━━━━━ The data ━━━━━

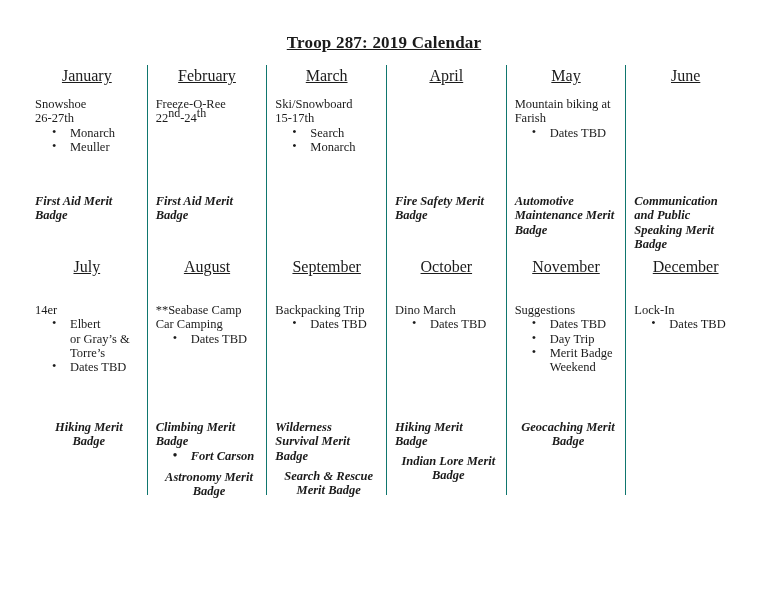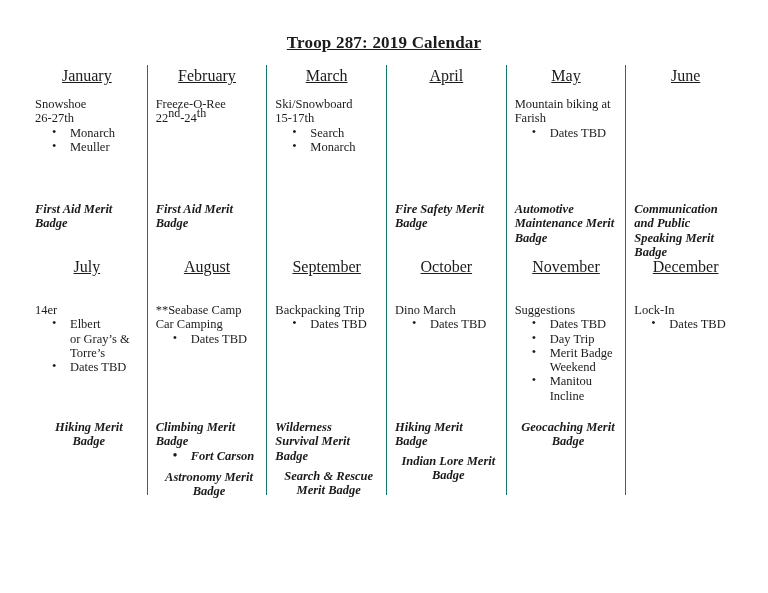--- a/index.html
+++ b/index.html
@@ -45,7 +45,7 @@
     font-weight:bold; font-style:italic;
   }
   .badge.center { text-align:center; }
-  .badge-r1 { top:137px; }
+  .badge-r1 { top:129px; }
   .badge-r2 { top:162px; }
   .top-aug2 { top:212px; }
   .top-sep2 { top:211px; }

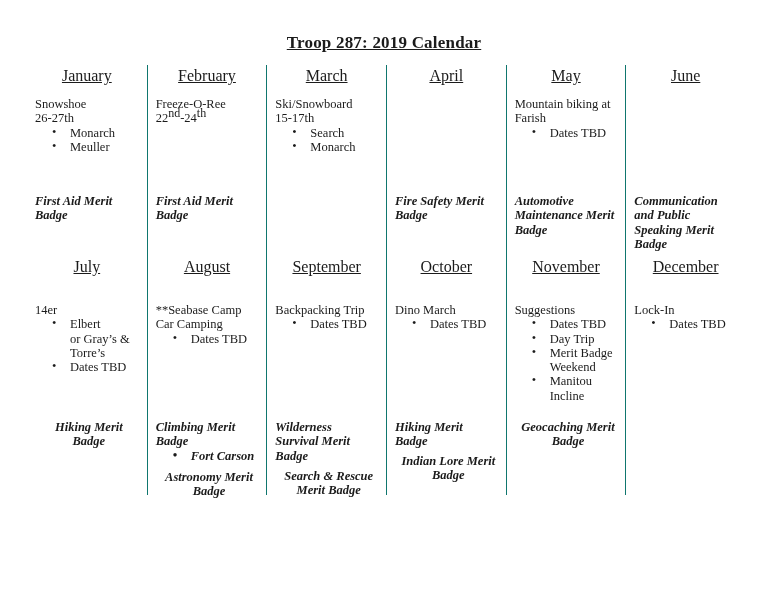--- a/index.html
+++ b/index.html
@@ -208,10 +208,6 @@
           <span class="l">Merit Badge</span>
           <span class="l">Weekend</span>
         </span>
-        <span class="li">
-          <span class="l">Manitou</span>
-          <span class="l">Incline</span>
-        </span>
       </div>
       <div class="badge badge-r2 center">
         <span class="l">Geocaching Merit</span>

━━━━━

Starting at the line that contains "-45,7 +45,7 @@", please write out every line to the end of the entries, inclusive, copied exactly and with pictures omitted.

Result for this exercise.
@@ -45,7 +45,7 @@
     font-weight:bold; font-style:italic;
   }
   .badge.center { text-align:center; }
-  .badge-r1 { top:137px; }
+  .badge-r1 { top:129px; }
   .badge-r2 { top:162px; }
   .top-aug2 { top:212px; }
   .top-sep2 { top:211px; }

--- a/index.html
+++ b/index.html
@@ -208,10 +208,6 @@
           <span class="l">Merit Badge</span>
           <span class="l">Weekend</span>
         </span>
-        <span class="li">
-          <span class="l">Manitou</span>
-          <span class="l">Incline</span>
-        </span>
       </div>
       <div class="badge badge-r2 center">
         <span class="l">Geocaching Merit</span>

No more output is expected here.